Abstract

Aerobic respiration and exogenous factors such as ionizing radiation and drugs generate reactive oxygen species (ROS). DNA has limited chemical stability and it is one of the most biologically important targets of ROS.1 Oxidative DNA lesions are believed to be a major type of endogenous damage leading to human degenerative disorders including cancer, cardiovascular disease and brain dysfunction. The clinical features of inherited human DNA repair deficiency disorders such as Cockayne syndrome and Fanconi’s anemia point to the complex nature of endogenous oxidative DNA damage which may include bulky adducts, interstrand crosslinks and clustered lesions.
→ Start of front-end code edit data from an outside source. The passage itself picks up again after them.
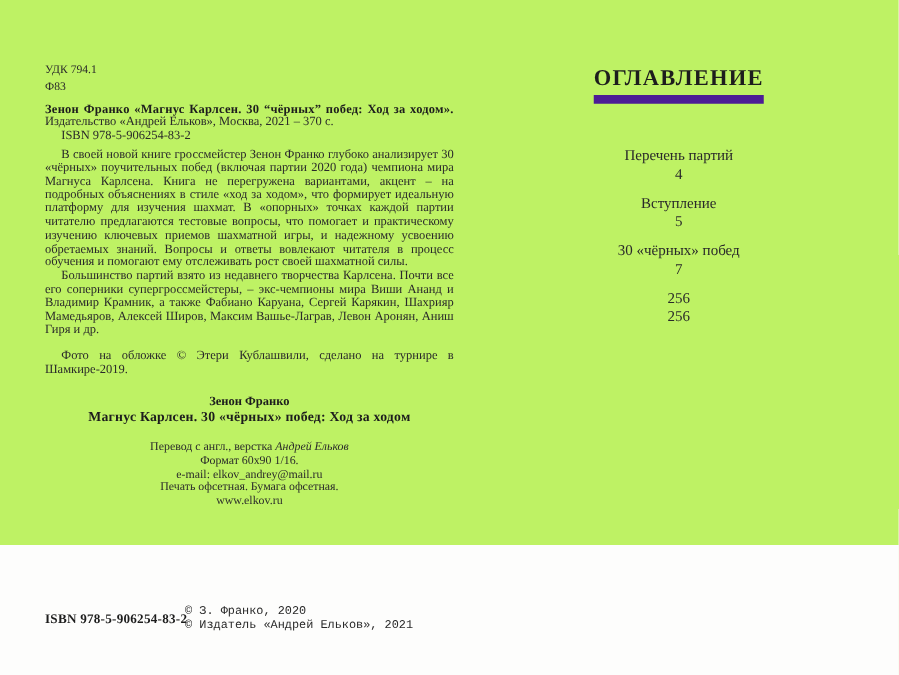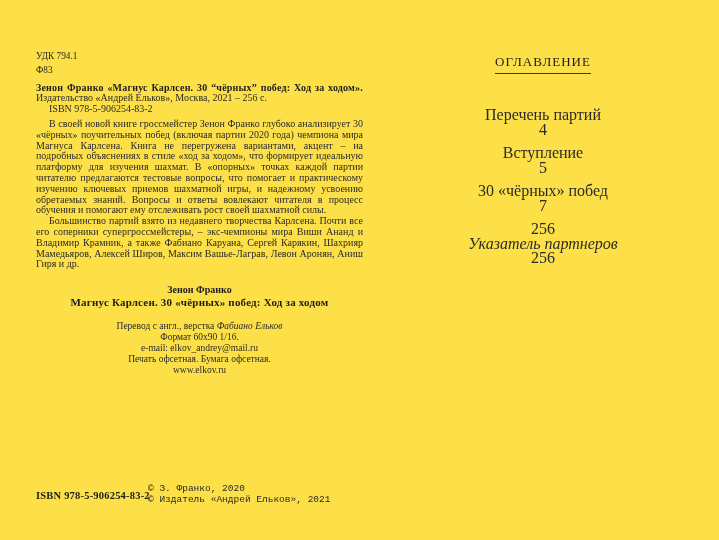--- a/index.html
+++ b/index.html
@@ -8,22 +8,22 @@
     width: 719px;
     height: 540px;
     background: #fdfdfc;
     font-family: "Liberation Serif", "DejaVu Serif", serif;
     color: #2a2a2a;
     overflow: hidden;
   }
   .spread {
     position: relative;
     width: 719px;
-    height: 540px;
-    background: #fde047;
+    height: 436px;
+    background: #bef264;
   }
   
   .left-page {
     position: absolute;
     left: 36px;
     top: 52px;
     width: 327px;
     font-size: 10px;
     line-height: 10.8px;
   }
@@ -85,30 +85,30 @@
   
   .right-page {
     position: absolute;
     left: 433px;
     top: 52px;
     width: 220px;
     text-align: center;
   }
   .toc-title {
     display: inline-block;
-    font-weight: normal;
-    font-size: 13px;
+    font-weight: bold;
+    font-size: 18px;
     letter-spacing: 1px;
     color: #1d1d1d;
-    border-bottom: 1px solid #4c1d95;
+    border-bottom: 7px solid #4c1d95;
     padding-bottom: 3px;
   }
   .toc-entries {
     margin-top: 34px;
-    font-size: 16px;
+    font-size: 12px;
     line-height: 14.5px;
   }
   .toc-entry { margin-bottom: 9px; }
   .toc-entry.tight { margin-bottom: 0; }
   .toc-entry .label { display: block; }
   .toc-entry.italic .label { font-style: italic; }
   .toc-entry .pagenum { display: block; }
 </style>
 </head>
 <body>
@@ -116,36 +116,37 @@
 <div class="spread">
 
   <div class="left-page">
 
     <div class="catalog">
       <div>УДК 794.1</div>
       <div class="author-sign">Ф83</div>
     </div>
 
     <div class="heading">
-      <span class="bold">Зенон Франко «Магнус Карлсен. 30 “чёрных” побед: Ход за ходом».</span><span> Издательство «Андрей Ельков», Москва, 2021 – 256 с.</span>
+      <span class="bold">Зенон Франко «Магнус Карлсен. 30 “чёрных” побед: Ход за ходом».</span><span> Издательство «Андрей Ельков», Москва, 2021 – 370 с.</span>
       <div class="isbn-line">ISBN 978-5-906254-83-2</div>
     </div>
 
     <div class="annotation">
       <p class="p1">В своей новой книге гроссмейстер Зенон Франко глубоко анализирует 30 «чёрных» поучительных побед (включая партии 2020 года) чемпиона мира Магнуса Карлсена. Книга не перегружена вариантами, акцент – на подробных объяснениях в стиле «ход за ходом», что формирует идеальную платформу для изучения шахмат. В «опорных» точках каждой партии читателю предлагаются тестовые вопросы, что помогает и практическому изучению ключевых приемов шахматной игры, и надежному усвоению обретаемых знаний. Вопросы и ответы вовлекают читателя в процесс обучения и помогают ему отслеживать рост своей шахматной силы.</p>
       <p class="p2">Большинство партий взято из недавнего творчества Карлсена. Почти все его соперники супергроссмейстеры, – экс-чемпионы мира Виши Ананд и Владимир Крамник, а также Фабиано Каруана, Сергей Карякин, Шахрияр Мамедьяров, Алексей Широв, Максим Вашье-Лаграв, Левон Аронян, Аниш Гиря и др.</p>
+      <p class="p3">Фото на обложке © Этери Кублашвили, сделано на турнире в Шамкире-2019.</p>
     </div>
 
     <div class="book-title">
       <div class="author">Зенон Франко</div>
       <div class="title">Магнус Карлсен. 30 «чёрных» побед: Ход за ходом</div>
     </div>
 
     <div class="imprint">
-      <div><span>Перевод с англ., верстка </span><span class="name-italic">Фабиано Ельков</span></div>
+      <div><span>Перевод с англ., верстка </span><span class="name-italic">Андрей Ельков</span></div>
       <div>Формат 60х90 1/16.</div>
       <div>e-mail: elkov_andrey@mail.ru</div>
       <div>Печать офсетная. Бумага офсетная.</div>
       <div>www.elkov.ru</div>
     </div>
 
   </div>
 
   <div class="footer-isbn">ISBN 978-5-906254-83-2</div>
   <div class="footer-copy">
@@ -166,19 +167,18 @@
         <span class="pagenum">5</span>
       </div>
       <div class="toc-entry">
         <span class="label">30 «чёрных» побед</span>
         <span class="pagenum">7</span>
       </div>
       <div class="toc-entry italic tight">
         <span class="pagenum">256</span>
       </div>
       <div class="toc-entry italic tight">
-        <span class="label">Указатель партнеров</span>
         <span class="pagenum">256</span>
       </div>
     </div>
   </div>
 
 </div>
 
 </body></html>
Oxidized DNA bases are substrates for two overlapping pathways: base excision repair (BER) and nucleotide incision repair (NIR). In the BER pathway, a DNA glycosylase clealvles the N-glycosylic bond between the modified base and deoxyribose, leaving either an abasic site or a single-strand break in DNA.2 Alternatively, in the NIR pathway, an apurinic/apyrimidinic (AP) endonuclease incises oxidatively damage DNA in a DNA glycosylase-independent manner, providing the correct ends for DNA synthesis, coupled to the repair of the remaining 5′-dangling modified nucleotide.3 We have demonstrated that the major human apurinic/apyrimidinic (AP) endonuclease (Ape1) is involved in the NIR pathway.4 NIR and BER pathways share many common substrates suggesting that they work in concert to cleanse genomic DNA of potentially mutagenic and cytotoxic lesions. Recently, we have genetically separated AP endonuclease and nucleotide incision activities to demonstrate that NIR handles a distinct type of oxidative DNA damage that cannot be processed in the BER pathway.5 The aim of this review is to summarise the present knowledge about the alternative DNA repair pathways for oxidised base modifications.